_Data records_:
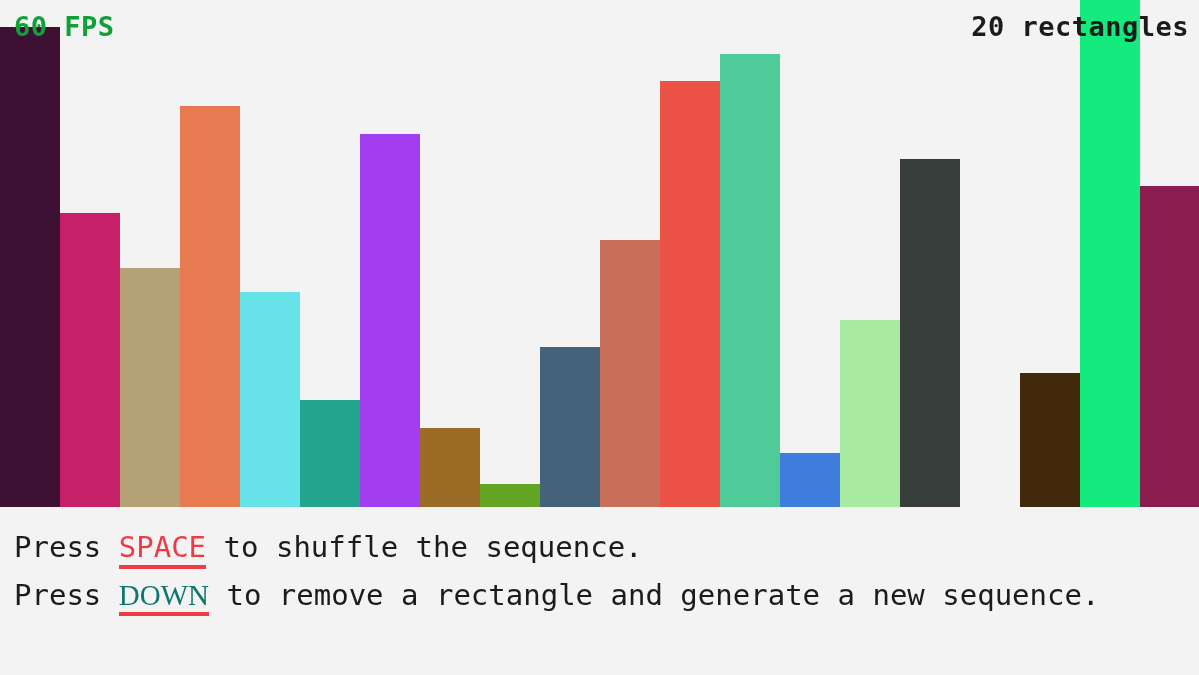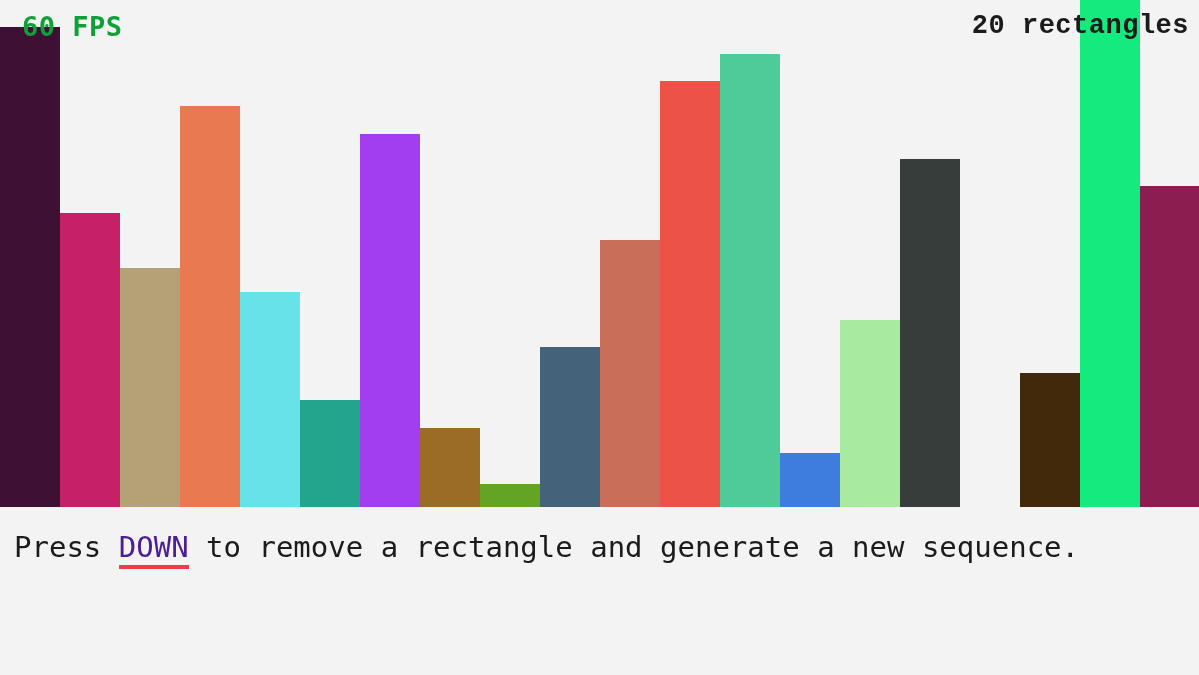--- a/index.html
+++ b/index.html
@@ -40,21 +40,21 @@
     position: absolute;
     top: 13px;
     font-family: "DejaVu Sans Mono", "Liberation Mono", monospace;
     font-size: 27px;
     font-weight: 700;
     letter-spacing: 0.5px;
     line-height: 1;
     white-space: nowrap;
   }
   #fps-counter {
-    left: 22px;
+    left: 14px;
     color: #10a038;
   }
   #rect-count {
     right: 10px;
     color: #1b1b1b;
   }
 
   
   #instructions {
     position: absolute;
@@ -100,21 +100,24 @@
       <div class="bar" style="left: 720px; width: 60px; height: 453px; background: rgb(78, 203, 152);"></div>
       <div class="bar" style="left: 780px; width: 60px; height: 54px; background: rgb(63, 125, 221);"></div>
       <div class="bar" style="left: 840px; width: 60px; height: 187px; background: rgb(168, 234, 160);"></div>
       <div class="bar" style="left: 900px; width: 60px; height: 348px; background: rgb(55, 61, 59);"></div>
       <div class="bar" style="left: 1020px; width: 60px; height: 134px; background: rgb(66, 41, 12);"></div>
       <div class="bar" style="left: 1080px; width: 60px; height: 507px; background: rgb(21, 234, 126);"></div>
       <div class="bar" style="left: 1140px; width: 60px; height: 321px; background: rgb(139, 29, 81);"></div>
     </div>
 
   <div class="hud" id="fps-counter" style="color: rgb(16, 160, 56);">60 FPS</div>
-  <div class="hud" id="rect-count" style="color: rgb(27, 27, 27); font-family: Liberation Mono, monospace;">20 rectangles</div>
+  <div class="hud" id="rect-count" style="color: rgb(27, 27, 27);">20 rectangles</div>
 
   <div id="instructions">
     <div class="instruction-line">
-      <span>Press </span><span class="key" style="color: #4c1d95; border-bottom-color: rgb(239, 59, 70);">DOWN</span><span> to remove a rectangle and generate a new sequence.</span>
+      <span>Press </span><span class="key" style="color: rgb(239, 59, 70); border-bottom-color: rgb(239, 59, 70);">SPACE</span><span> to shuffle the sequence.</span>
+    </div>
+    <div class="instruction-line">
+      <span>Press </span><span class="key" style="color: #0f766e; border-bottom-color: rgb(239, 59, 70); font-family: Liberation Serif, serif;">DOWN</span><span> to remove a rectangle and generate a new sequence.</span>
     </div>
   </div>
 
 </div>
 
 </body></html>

_What the exercise asks_:
Reproduce the lines of the entries above from the one with "font-size: 27px;" to the one with "900px; width: 60px;", both included, exactly and without any other line.

_Written answer_:
     font-size: 27px;
     font-weight: 700;
     letter-spacing: 0.5px;
     line-height: 1;
     white-space: nowrap;
   }
   #fps-counter {
-    left: 22px;
+    left: 14px;
     color: #10a038;
   }
   #rect-count {
     right: 10px;
     color: #1b1b1b;
   }
 
   
   #instructions {
     position: absolute;
@@ -100,21 +100,24 @@
       <div class="bar" style="left: 720px; width: 60px; height: 453px; background: rgb(78, 203, 152);"></div>
       <div class="bar" style="left: 780px; width: 60px; height: 54px; background: rgb(63, 125, 221);"></div>
       <div class="bar" style="left: 840px; width: 60px; height: 187px; background: rgb(168, 234, 160);"></div>
       <div class="bar" style="left: 900px; width: 60px; height: 348px; background: rgb(55, 61, 59);"></div>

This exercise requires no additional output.